Task directions: Write the entries out in full, matching them exactly.

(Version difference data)
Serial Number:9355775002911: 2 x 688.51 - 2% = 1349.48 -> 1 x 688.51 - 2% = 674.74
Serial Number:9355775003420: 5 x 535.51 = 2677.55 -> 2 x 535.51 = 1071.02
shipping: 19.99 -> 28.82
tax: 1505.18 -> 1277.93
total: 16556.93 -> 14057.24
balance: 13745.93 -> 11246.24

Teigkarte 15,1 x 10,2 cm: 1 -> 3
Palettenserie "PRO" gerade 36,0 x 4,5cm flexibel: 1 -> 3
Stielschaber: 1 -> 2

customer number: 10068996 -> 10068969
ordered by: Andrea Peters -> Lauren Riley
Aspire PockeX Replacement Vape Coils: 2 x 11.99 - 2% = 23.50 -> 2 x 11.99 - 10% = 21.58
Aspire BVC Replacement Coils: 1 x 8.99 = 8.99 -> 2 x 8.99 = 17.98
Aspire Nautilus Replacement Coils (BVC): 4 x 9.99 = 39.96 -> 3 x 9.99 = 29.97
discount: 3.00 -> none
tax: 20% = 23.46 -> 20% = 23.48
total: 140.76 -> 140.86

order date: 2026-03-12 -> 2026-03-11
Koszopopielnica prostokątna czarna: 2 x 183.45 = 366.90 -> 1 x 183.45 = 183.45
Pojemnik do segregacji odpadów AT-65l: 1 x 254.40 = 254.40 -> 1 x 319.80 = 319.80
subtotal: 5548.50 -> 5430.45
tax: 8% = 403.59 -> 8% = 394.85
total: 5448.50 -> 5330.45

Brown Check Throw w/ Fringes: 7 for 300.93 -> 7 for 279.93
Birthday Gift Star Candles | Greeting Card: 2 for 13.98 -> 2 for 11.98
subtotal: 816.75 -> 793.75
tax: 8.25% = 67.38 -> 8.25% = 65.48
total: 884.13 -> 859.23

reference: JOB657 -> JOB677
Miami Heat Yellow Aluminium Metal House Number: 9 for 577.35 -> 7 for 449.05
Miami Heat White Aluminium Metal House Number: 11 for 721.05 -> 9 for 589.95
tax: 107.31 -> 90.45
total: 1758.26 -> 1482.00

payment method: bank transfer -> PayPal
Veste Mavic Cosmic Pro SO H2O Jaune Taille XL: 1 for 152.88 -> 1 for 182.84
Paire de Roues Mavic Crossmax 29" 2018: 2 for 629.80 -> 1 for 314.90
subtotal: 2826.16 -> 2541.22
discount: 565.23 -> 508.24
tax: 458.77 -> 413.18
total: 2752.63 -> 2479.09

Solution below:
Serial Number:9355775002911: 2 x 688.51 - 2% = 1349.48 -> 1 x 688.51 - 2% = 674.74
Serial Number:9355775003420: 5 x 535.51 = 2677.55 -> 2 x 535.51 = 1071.02
shipping: 19.99 -> 28.82
tax: 1505.18 -> 1277.93
total: 16556.93 -> 14057.24
balance: 13745.93 -> 11246.24

Teigkarte 15,1 x 10,2 cm: 1 -> 3
Palettenserie "PRO" gerade 36,0 x 4,5cm flexibel: 1 -> 3
Stielschaber: 1 -> 2

customer number: 10068996 -> 10068969
ordered by: Andrea Peters -> Lauren Riley
Aspire PockeX Replacement Vape Coils: 2 x 11.99 - 2% = 23.50 -> 2 x 11.99 - 10% = 21.58
Aspire BVC Replacement Coils: 1 x 8.99 = 8.99 -> 2 x 8.99 = 17.98
Aspire Nautilus Replacement Coils (BVC): 4 x 9.99 = 39.96 -> 3 x 9.99 = 29.97
discount: 3.00 -> none
tax: 20% = 23.46 -> 20% = 23.48
total: 140.76 -> 140.86

order date: 2026-03-12 -> 2026-03-11
Koszopopielnica prostokątna czarna: 2 x 183.45 = 366.90 -> 1 x 183.45 = 183.45
Pojemnik do segregacji odpadów AT-65l: 1 x 254.40 = 254.40 -> 1 x 319.80 = 319.80
subtotal: 5548.50 -> 5430.45
tax: 8% = 403.59 -> 8% = 394.85
total: 5448.50 -> 5330.45

Brown Check Throw w/ Fringes: 7 for 300.93 -> 7 for 279.93
Birthday Gift Star Candles | Greeting Card: 2 for 13.98 -> 2 for 11.98
subtotal: 816.75 -> 793.75
tax: 8.25% = 67.38 -> 8.25% = 65.48
total: 884.13 -> 859.23

reference: JOB657 -> JOB677
Miami Heat Yellow Aluminium Metal House Number: 9 for 577.35 -> 7 for 449.05
Miami Heat White Aluminium Metal House Number: 11 for 721.05 -> 9 for 589.95
tax: 107.31 -> 90.45
total: 1758.26 -> 1482.00

payment method: bank transfer -> PayPal
Veste Mavic Cosmic Pro SO H2O Jaune Taille XL: 1 for 152.88 -> 1 for 182.84
Paire de Roues Mavic Crossmax 29" 2018: 2 for 629.80 -> 1 for 314.90
subtotal: 2826.16 -> 2541.22
discount: 565.23 -> 508.24
tax: 458.77 -> 413.18
total: 2752.63 -> 2479.09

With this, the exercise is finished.